What you will do -> Could you retype the entries below exactly, omitting every picture?

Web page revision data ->
———

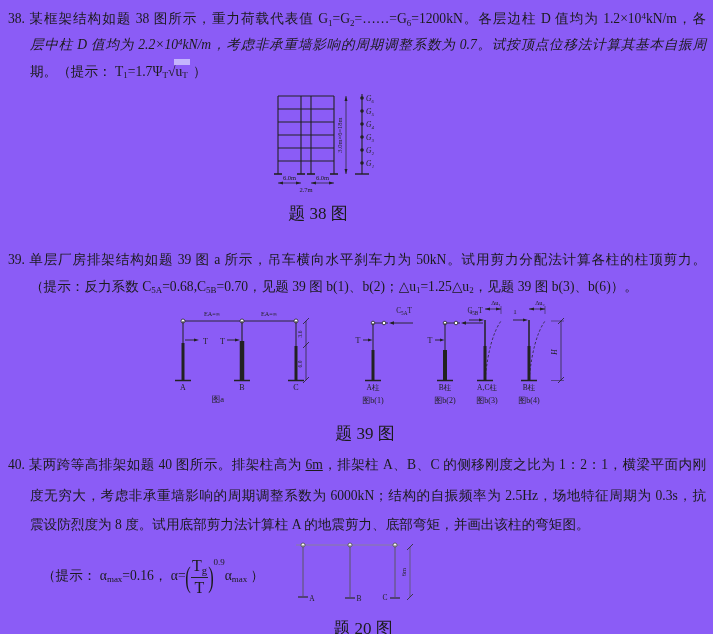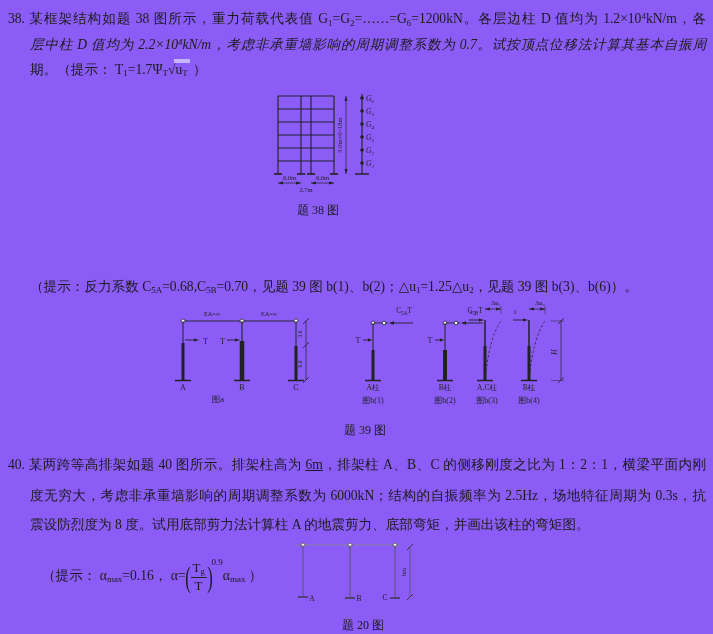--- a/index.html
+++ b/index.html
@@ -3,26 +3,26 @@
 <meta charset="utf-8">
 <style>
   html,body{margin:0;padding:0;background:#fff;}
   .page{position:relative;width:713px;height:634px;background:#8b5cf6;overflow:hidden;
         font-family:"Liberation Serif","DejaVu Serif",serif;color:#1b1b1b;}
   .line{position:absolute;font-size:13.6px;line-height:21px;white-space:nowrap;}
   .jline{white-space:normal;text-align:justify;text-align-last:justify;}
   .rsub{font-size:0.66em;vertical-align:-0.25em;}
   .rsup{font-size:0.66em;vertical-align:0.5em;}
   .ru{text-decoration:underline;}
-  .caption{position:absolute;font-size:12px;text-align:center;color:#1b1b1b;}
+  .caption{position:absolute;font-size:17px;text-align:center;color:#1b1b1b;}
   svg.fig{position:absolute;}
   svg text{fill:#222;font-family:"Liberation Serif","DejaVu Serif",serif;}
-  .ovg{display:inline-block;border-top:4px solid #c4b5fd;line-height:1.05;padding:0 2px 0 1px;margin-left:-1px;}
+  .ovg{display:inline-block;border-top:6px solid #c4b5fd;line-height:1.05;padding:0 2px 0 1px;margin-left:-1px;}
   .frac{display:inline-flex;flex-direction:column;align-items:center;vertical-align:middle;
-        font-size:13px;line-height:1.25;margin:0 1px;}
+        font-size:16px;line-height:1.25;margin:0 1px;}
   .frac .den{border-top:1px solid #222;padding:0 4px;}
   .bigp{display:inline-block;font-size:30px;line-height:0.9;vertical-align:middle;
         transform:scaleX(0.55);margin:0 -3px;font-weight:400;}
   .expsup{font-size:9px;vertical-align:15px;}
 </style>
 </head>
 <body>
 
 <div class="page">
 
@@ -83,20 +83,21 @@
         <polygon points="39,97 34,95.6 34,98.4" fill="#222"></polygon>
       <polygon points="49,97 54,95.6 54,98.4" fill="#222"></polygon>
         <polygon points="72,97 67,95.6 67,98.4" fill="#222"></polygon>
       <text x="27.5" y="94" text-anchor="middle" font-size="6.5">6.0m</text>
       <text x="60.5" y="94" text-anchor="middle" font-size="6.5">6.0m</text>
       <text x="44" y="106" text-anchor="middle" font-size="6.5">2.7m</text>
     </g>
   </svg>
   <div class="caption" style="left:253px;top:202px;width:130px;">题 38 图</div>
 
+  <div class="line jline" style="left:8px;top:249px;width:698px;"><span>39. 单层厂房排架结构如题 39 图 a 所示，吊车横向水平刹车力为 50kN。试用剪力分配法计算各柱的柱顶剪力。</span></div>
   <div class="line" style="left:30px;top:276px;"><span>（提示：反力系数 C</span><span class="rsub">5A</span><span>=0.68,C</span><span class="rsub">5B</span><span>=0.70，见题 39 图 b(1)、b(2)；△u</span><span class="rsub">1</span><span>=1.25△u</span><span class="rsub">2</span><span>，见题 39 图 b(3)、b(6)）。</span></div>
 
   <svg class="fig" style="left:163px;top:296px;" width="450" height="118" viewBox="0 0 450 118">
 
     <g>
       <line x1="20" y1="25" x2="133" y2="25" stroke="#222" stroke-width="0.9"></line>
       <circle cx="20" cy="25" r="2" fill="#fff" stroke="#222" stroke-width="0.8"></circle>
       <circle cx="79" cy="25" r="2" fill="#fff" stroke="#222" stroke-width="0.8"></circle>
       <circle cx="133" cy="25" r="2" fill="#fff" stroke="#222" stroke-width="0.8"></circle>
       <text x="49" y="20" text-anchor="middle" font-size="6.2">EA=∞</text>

———

Your response ->
--- a/index.html
+++ b/index.html
@@ -3,26 +3,26 @@
 <meta charset="utf-8">
 <style>
   html,body{margin:0;padding:0;background:#fff;}
   .page{position:relative;width:713px;height:634px;background:#8b5cf6;overflow:hidden;
         font-family:"Liberation Serif","DejaVu Serif",serif;color:#1b1b1b;}
   .line{position:absolute;font-size:13.6px;line-height:21px;white-space:nowrap;}
   .jline{white-space:normal;text-align:justify;text-align-last:justify;}
   .rsub{font-size:0.66em;vertical-align:-0.25em;}
   .rsup{font-size:0.66em;vertical-align:0.5em;}
   .ru{text-decoration:underline;}
-  .caption{position:absolute;font-size:12px;text-align:center;color:#1b1b1b;}
+  .caption{position:absolute;font-size:17px;text-align:center;color:#1b1b1b;}
   svg.fig{position:absolute;}
   svg text{fill:#222;font-family:"Liberation Serif","DejaVu Serif",serif;}
-  .ovg{display:inline-block;border-top:4px solid #c4b5fd;line-height:1.05;padding:0 2px 0 1px;margin-left:-1px;}
+  .ovg{display:inline-block;border-top:6px solid #c4b5fd;line-height:1.05;padding:0 2px 0 1px;margin-left:-1px;}
   .frac{display:inline-flex;flex-direction:column;align-items:center;vertical-align:middle;
-        font-size:13px;line-height:1.25;margin:0 1px;}
+        font-size:16px;line-height:1.25;margin:0 1px;}
   .frac .den{border-top:1px solid #222;padding:0 4px;}
   .bigp{display:inline-block;font-size:30px;line-height:0.9;vertical-align:middle;
         transform:scaleX(0.55);margin:0 -3px;font-weight:400;}
   .expsup{font-size:9px;vertical-align:15px;}
 </style>
 </head>
 <body>
 
 <div class="page">
 
@@ -83,20 +83,21 @@
         <polygon points="39,97 34,95.6 34,98.4" fill="#222"></polygon>
       <polygon points="49,97 54,95.6 54,98.4" fill="#222"></polygon>
         <polygon points="72,97 67,95.6 67,98.4" fill="#222"></polygon>
       <text x="27.5" y="94" text-anchor="middle" font-size="6.5">6.0m</text>
       <text x="60.5" y="94" text-anchor="middle" font-size="6.5">6.0m</text>
       <text x="44" y="106" text-anchor="middle" font-size="6.5">2.7m</text>
     </g>
   </svg>
   <div class="caption" style="left:253px;top:202px;width:130px;">题 38 图</div>
 
+  <div class="line jline" style="left:8px;top:249px;width:698px;"><span>39. 单层厂房排架结构如题 39 图 a 所示，吊车横向水平刹车力为 50kN。试用剪力分配法计算各柱的柱顶剪力。</span></div>
   <div class="line" style="left:30px;top:276px;"><span>（提示：反力系数 C</span><span class="rsub">5A</span><span>=0.68,C</span><span class="rsub">5B</span><span>=0.70，见题 39 图 b(1)、b(2)；△u</span><span class="rsub">1</span><span>=1.25△u</span><span class="rsub">2</span><span>，见题 39 图 b(3)、b(6)）。</span></div>
 
   <svg class="fig" style="left:163px;top:296px;" width="450" height="118" viewBox="0 0 450 118">
 
     <g>
       <line x1="20" y1="25" x2="133" y2="25" stroke="#222" stroke-width="0.9"></line>
       <circle cx="20" cy="25" r="2" fill="#fff" stroke="#222" stroke-width="0.8"></circle>
       <circle cx="79" cy="25" r="2" fill="#fff" stroke="#222" stroke-width="0.8"></circle>
       <circle cx="133" cy="25" r="2" fill="#fff" stroke="#222" stroke-width="0.8"></circle>
       <text x="49" y="20" text-anchor="middle" font-size="6.2">EA=∞</text>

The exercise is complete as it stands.